I am a local fan and customer of Wine Authorities and my business is across the street from this place so am thrilled. I can tell you that we have very few choices for lunch downtown that are walking distance and lots of people down here doing business and court-related matters. So I think there IS a market.


many people think you can serve below 155 if you grind your own but according to the Health Dept all ground beef must be that temp, even if you grind your own.
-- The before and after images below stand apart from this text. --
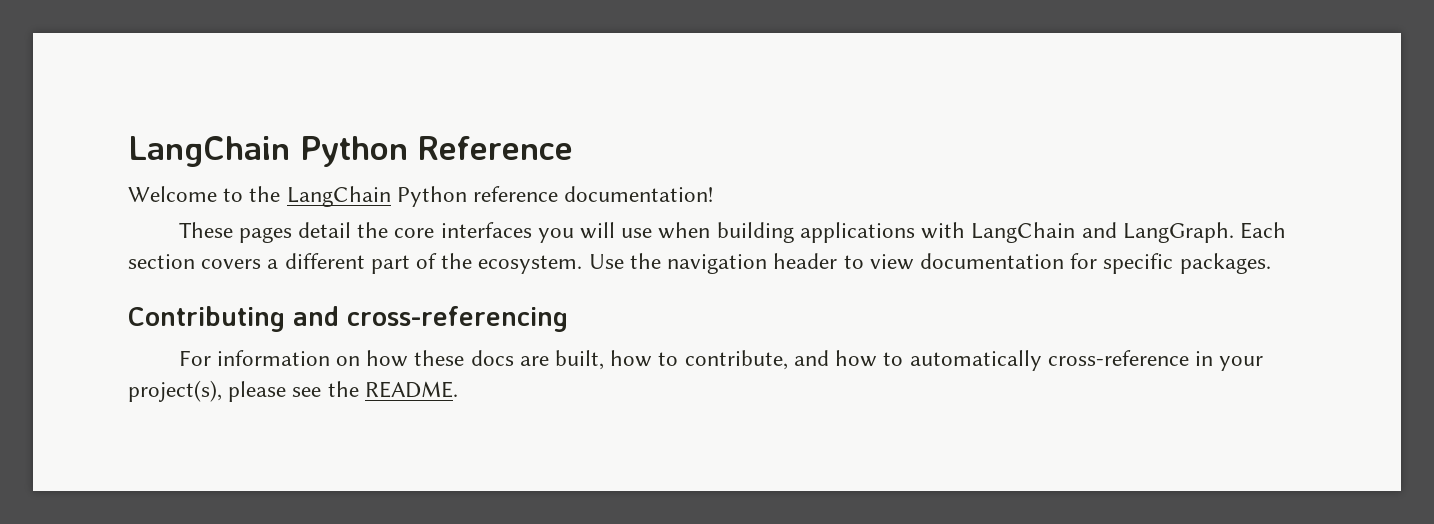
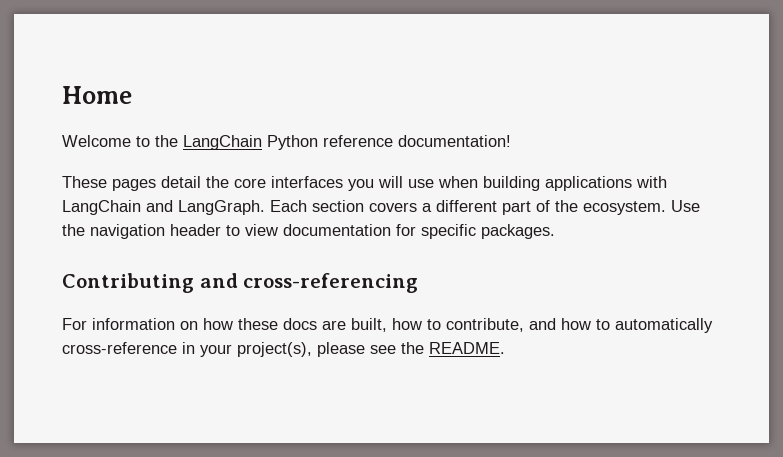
- LangChain Python Reference
+ Home

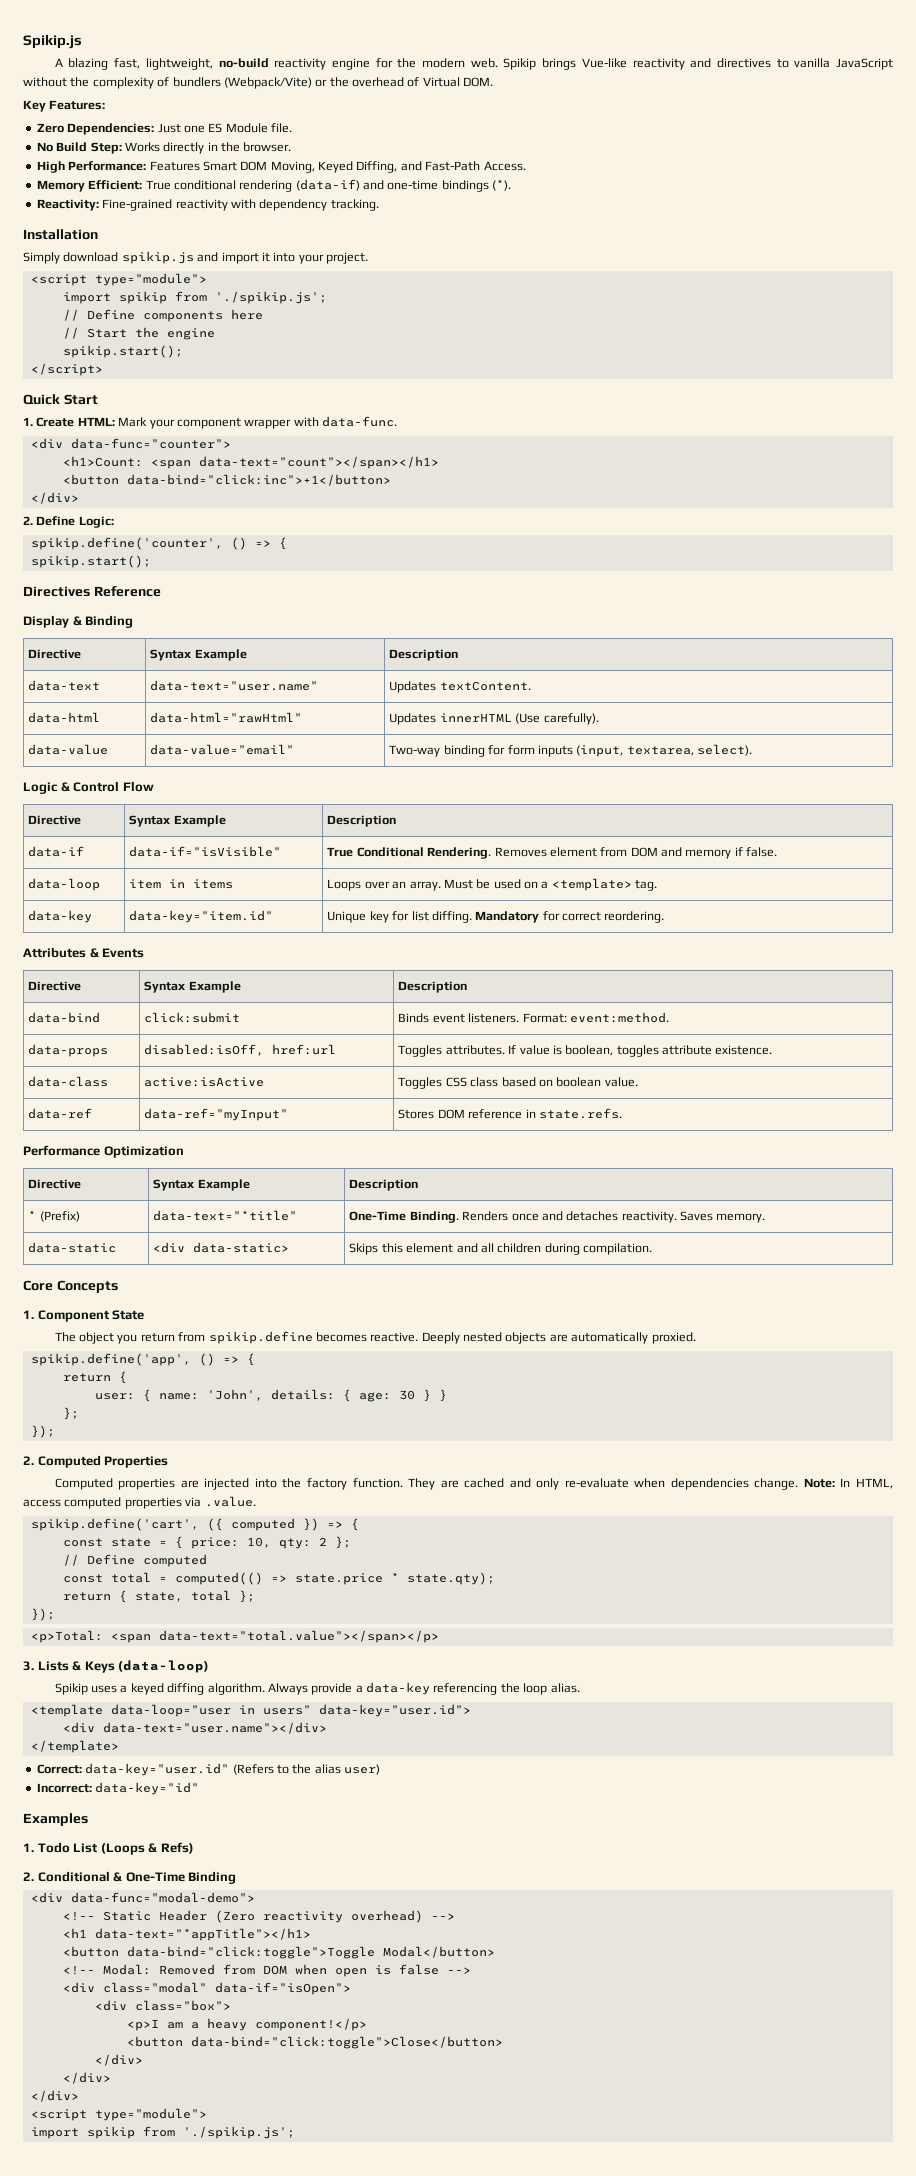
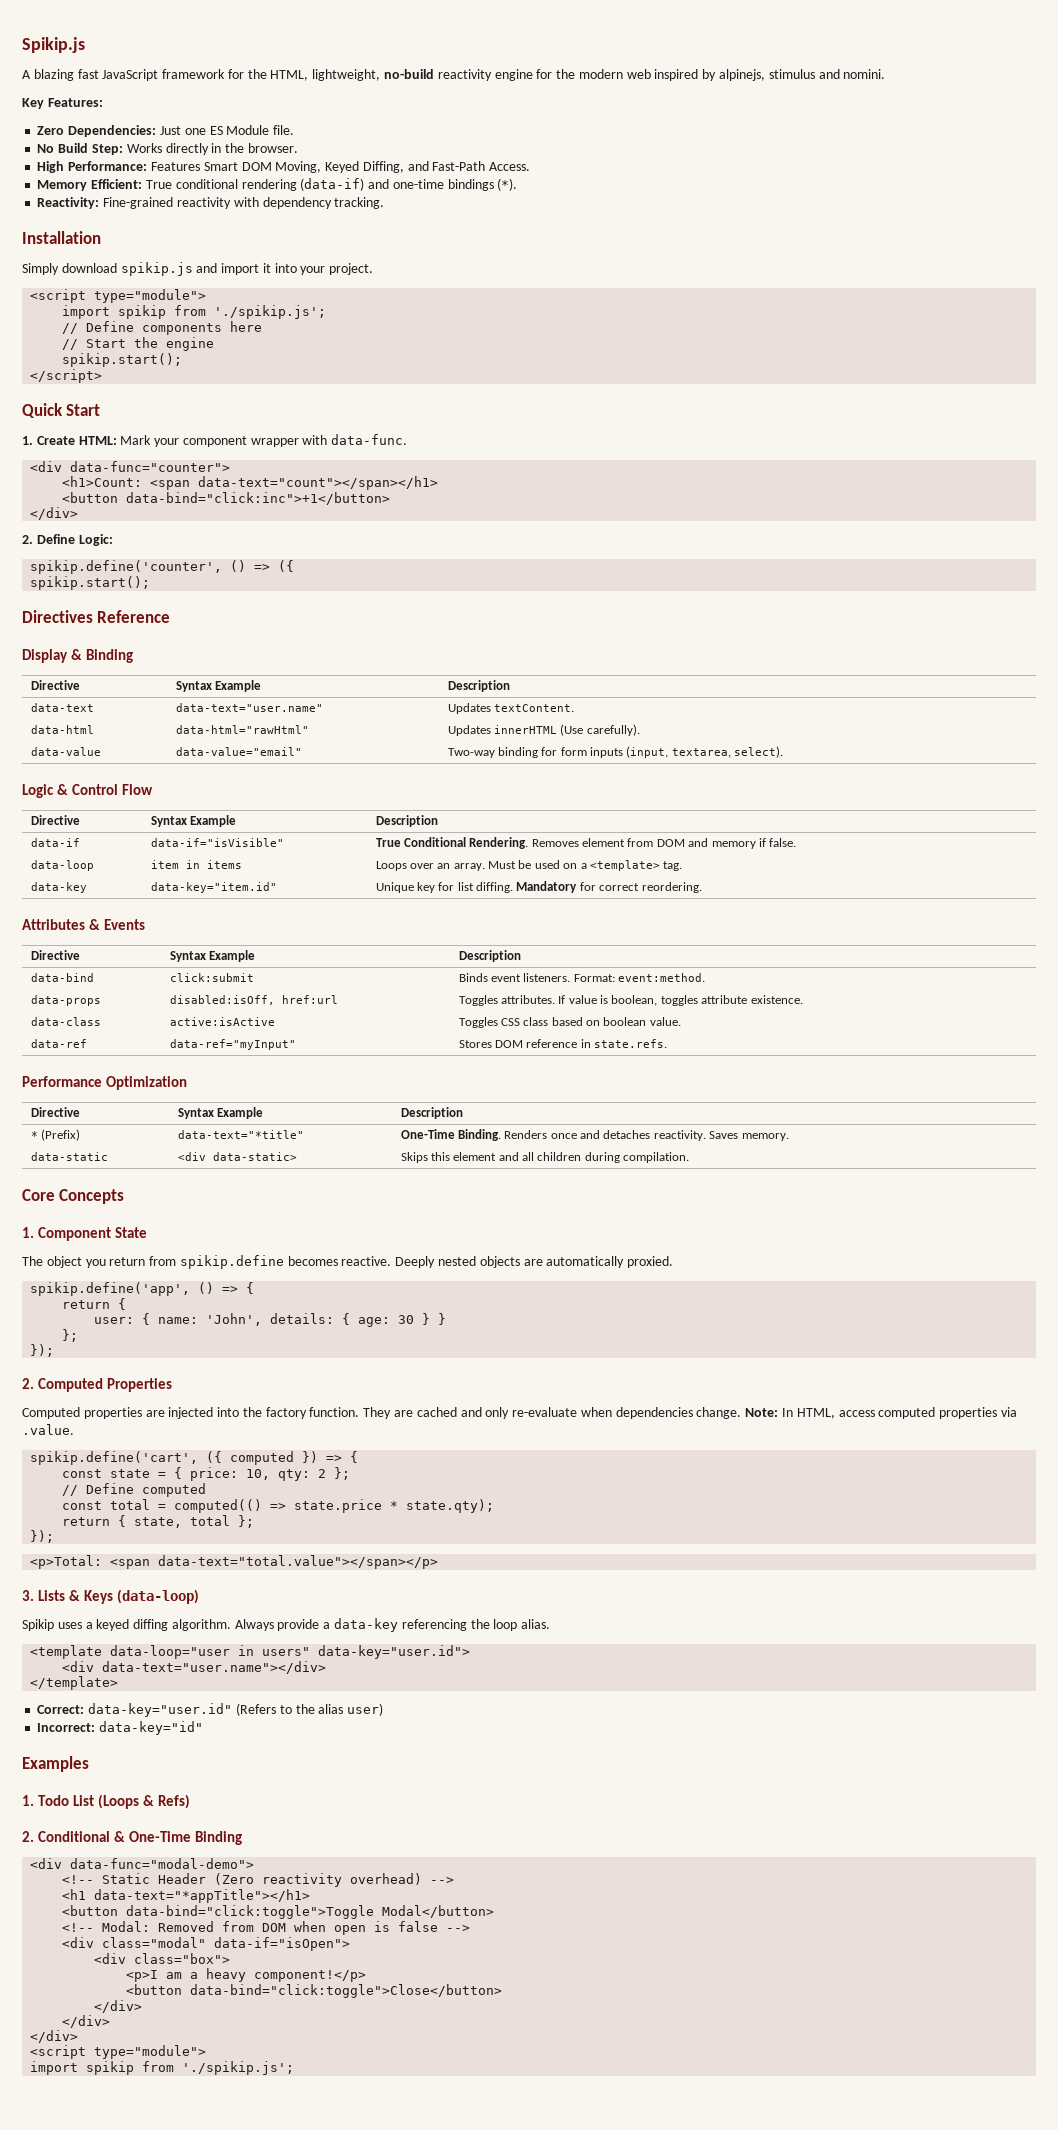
- A blazing fast, lightweight, no-build reactivity engine for the modern web. Spikip brings Vue-like reactivity and directives to vanilla JavaScript without the complexity of bundlers (Webpack/Vite) or the overhead of Virtual DOM.
+ A blazing fast JavaScript framework for the HTML, lightweight, no-build reactivity engine for the modern web inspired by alpinejs, stimulus and nomini.
- spikip.define('counter', () => {
+ spikip.define('counter', () => ({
In the not so olden days, Parish Street had a couple of bars catering to the legal folks and the Herald-Sun staff, neither of which was shy about their drinkin', so it's good to get some of that downtown energy back in this new place.

Really though, I came here for an answer to a question about 5 points downtown. Are there any plans to do something in the old "Plaza Restaurant" building on the corner of Chapel Hill Street and Morris Street?

Andrew Edmonds

I'm glad to see some possible night life on that street. That block of Parrish is one of my downtown favorites: if you squint your eyes real tight and willfully ignore the backside of the courthouse, you can almost convince yourself you're in Charleston.

I think the block has real potential once all the lawyers decamp to digs closer to the new courthouse.

Nilsson Schmilsson

Wow, it's like every day comes news of a new thing coming downtown...

The Wine Authorities guys are among the most inspiring people I've ever met (in terms of their sheer friendliness and general awesomeness)...This place will no doubt be great, too.


Based on the painted ads on the east side of the building, I hope they plan to offer Pepsi, Chiclets, and Wrigley's gum, all in retro packaging!